Pictures are not part of the copy. Reproduce all the records exactly.

[DATA SUPPLIED — start]

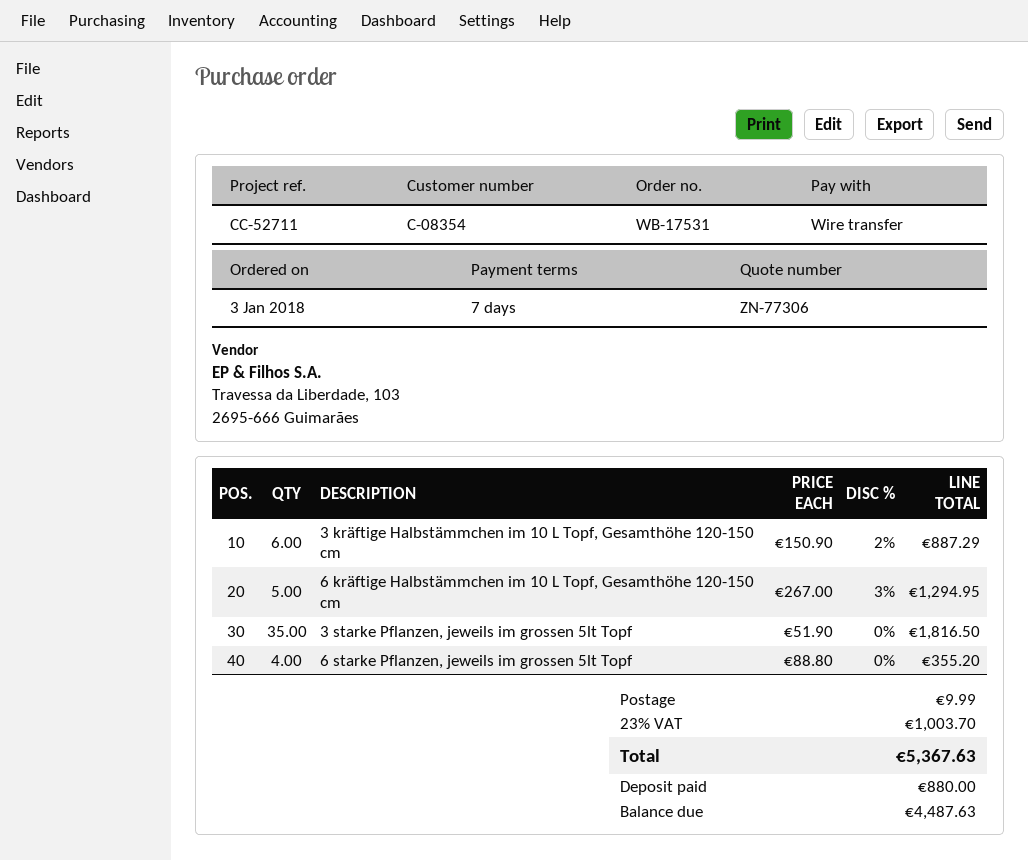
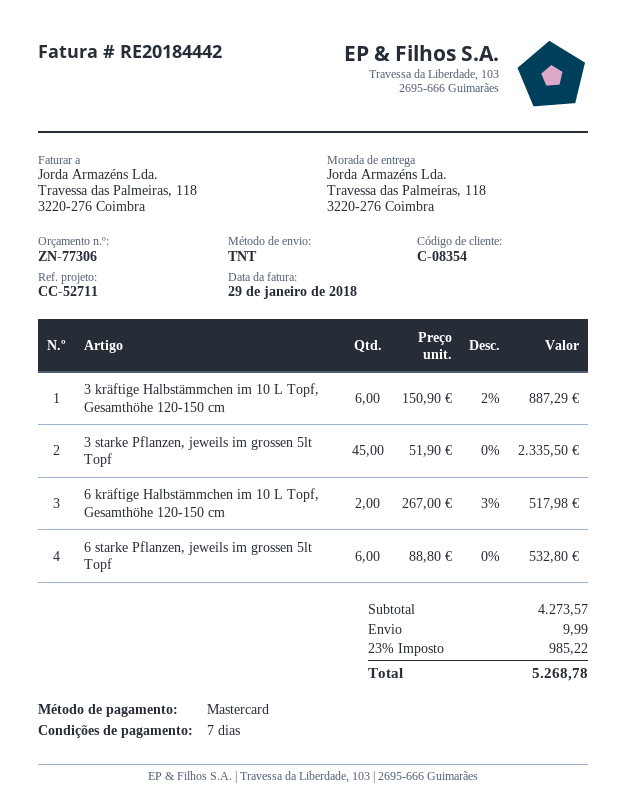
payment method: bank transfer -> Mastercard
6 kräftige Halbstämmchen im 10 L Topf, Gesamthöhe 120-150 cm: 5 x 267.00 - 3% = 1294.95 -> 2 x 267.00 - 3% = 517.98
3 starke Pflanzen, jeweils im grossen 5lt Topf: 35 x 51.90 = 1816.50 -> 45 x 51.90 = 2335.50
6 starke Pflanzen, jeweils im grossen 5lt Topf: 4 x 88.80 = 355.20 -> 6 x 88.80 = 532.80
tax: 23% = 1003.70 -> 23% = 985.22
total: 5367.63 -> 5268.78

[DATA SUPPLIED — finish]

SOLUTION TO THIS TASK:
payment method: bank transfer -> Mastercard
6 kräftige Halbstämmchen im 10 L Topf, Gesamthöhe 120-150 cm: 5 x 267.00 - 3% = 1294.95 -> 2 x 267.00 - 3% = 517.98
3 starke Pflanzen, jeweils im grossen 5lt Topf: 35 x 51.90 = 1816.50 -> 45 x 51.90 = 2335.50
6 starke Pflanzen, jeweils im grossen 5lt Topf: 4 x 88.80 = 355.20 -> 6 x 88.80 = 532.80
tax: 23% = 1003.70 -> 23% = 985.22
total: 5367.63 -> 5268.78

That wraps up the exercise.